Basic page cache usage

Enabling Rails’s page cache is amazingly simple–just add caches_page :actionname to the top of your controller class and the :actionname action will spit out page cache files automatically. A couple small tweaks to Apache’s .htaccess file, and Apache will now serve cached files all on its own without involving Rails. If a client asks for http://blog.example.com/articles/2005/08/08/foo, Apache will first check for a articles/2005/08/08/foo.html file in Typo’s public directory. If that file exists, then it’s sent off to the client without touching Rails at all.

Sweeping

That part of caching is easy. It’s the other end that’s hard: sweeping the cache to remove stale cache entries. Rails provides a simple cache sweeper that can remove specified pages, but that’s not really good enough for us. With Typo, there are a number of events that end up touching a huge number of cached files. Adding a comment, for example, touches the cached article page, but it also changes the comment counter on the main index (if the article is still on the front page), the day, month, and year indexes, some number of category indexes, tag indexes, and potentially paginated versions of all of the above. The code to track these all down was trouble-prone and frequently missed one of the pages that needed to be changed; this led to stale caches. Even worse, some actions, like changing themes, need to invalidate all pages. Rails’s page cache doesn’t keep a list of cached pages, so there’s no clean way to sweep them all.

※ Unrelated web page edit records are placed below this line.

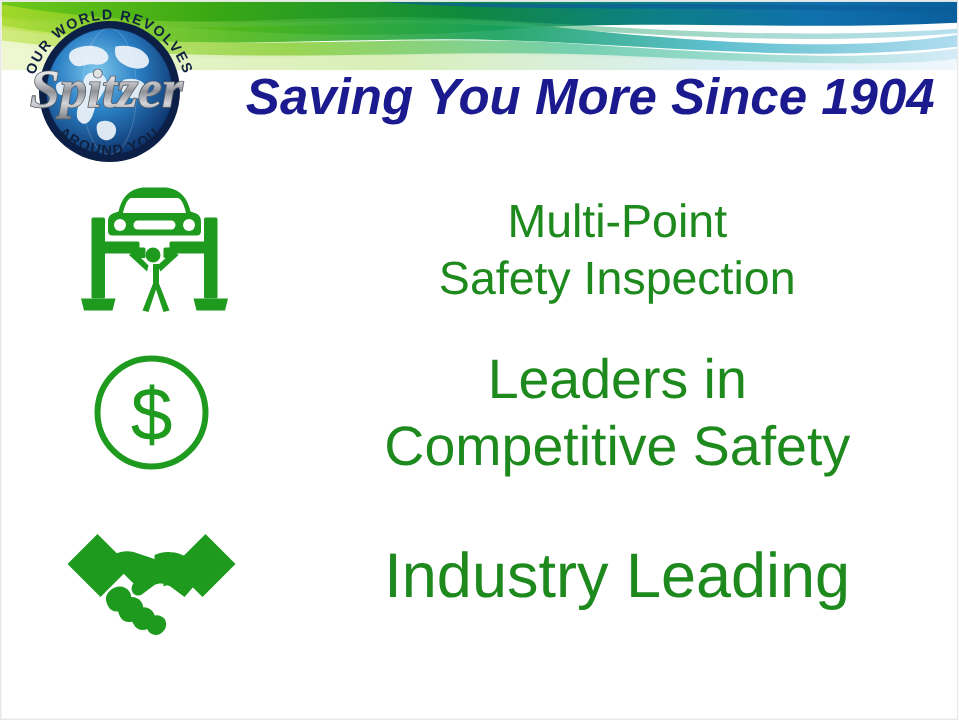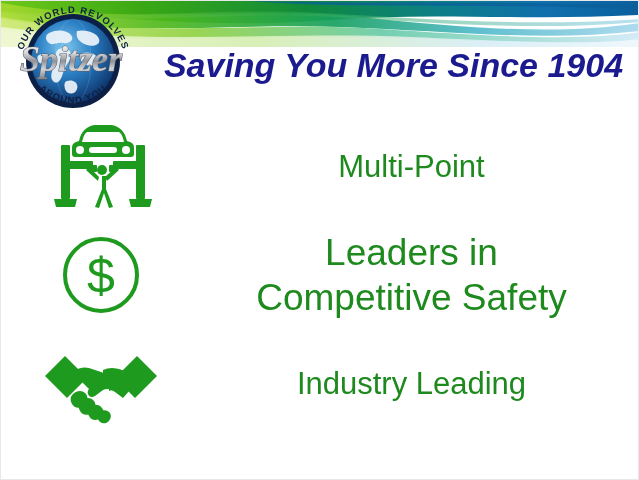--- a/index.html
+++ b/index.html
@@ -252,6 +252,7 @@
       </div>
       <div class="feature-text">
         <span class="ln">Multi-Point</span>
+        <span class="ln">Safety Inspection</span>
       </div>
     </div>
 

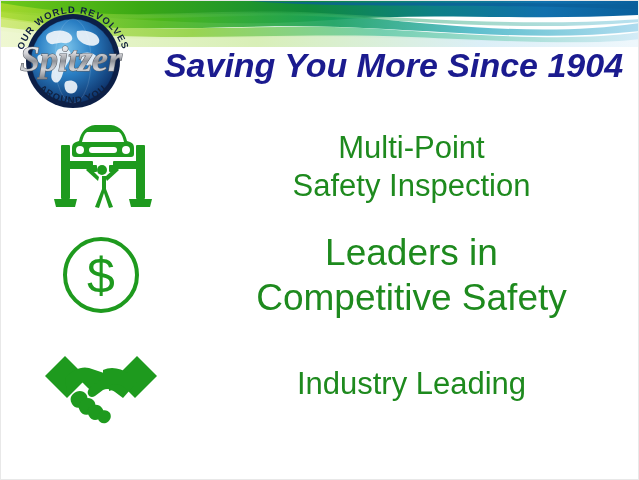--- a/index.html
+++ b/index.html
@@ -110,7 +110,7 @@
 
   #row-inspection .feature-text { font-size: 31px; }
   #row-pricing .feature-text    { font-size: 37px; }
-  #row-service .feature-text    { font-size: 31px; }
+  #row-service .feature-text    { font-size: 42px; }
 </style>
 </head>
 <body>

What we ended up doing was adding a page_caches table to the database and adding hooks to insert a new PageCache entry every time a page was cached. We also added a hook to remove entries from the page cache table whenever a page was manually swept, and then added a PageCache.sweep_all method to flush the entire page cache. For now, we’ve simply ripped out all of our old “smart” sweeping code and force a full sweep of the entire cache whenever anything substantial changes. Sooner or later we’ll start adding smart cache sweeping back in, but for now this works surprisingly well.

Query Parameters and Aliasing

Another shortcoming of Rails’s page cache implementation shows up when you start using query strings. Asking for http://blog.example.com/articles?page=2 ends up handing the ?page=2 parameter to the static .html cache page if it exists instead of calling Rails to ask for page 2. Even worse–if this cached page doesn’t exist, then Rails will generate it and store it for future access, even though it’s the second page of the index, not the first.

Finally, and worst of all, in Typo http://blog.example.com/articles is actually equivalent to http://blog.example.com/, because the article index view is the default index page. This means that the cached page for http://blog.example.com/articles?page=2 is actually /index.html, so anyone visiting page 2 of the article index screws up the front page of the blog. There’s no easy way around this with Rails 0.13.1; for now we’ve had to do work to keep ?page= from paginating anything. There’s one point that we could interrupt the page cache process from inside of Typo, but it doesn’t have any way to see the @request object or any of the query strings.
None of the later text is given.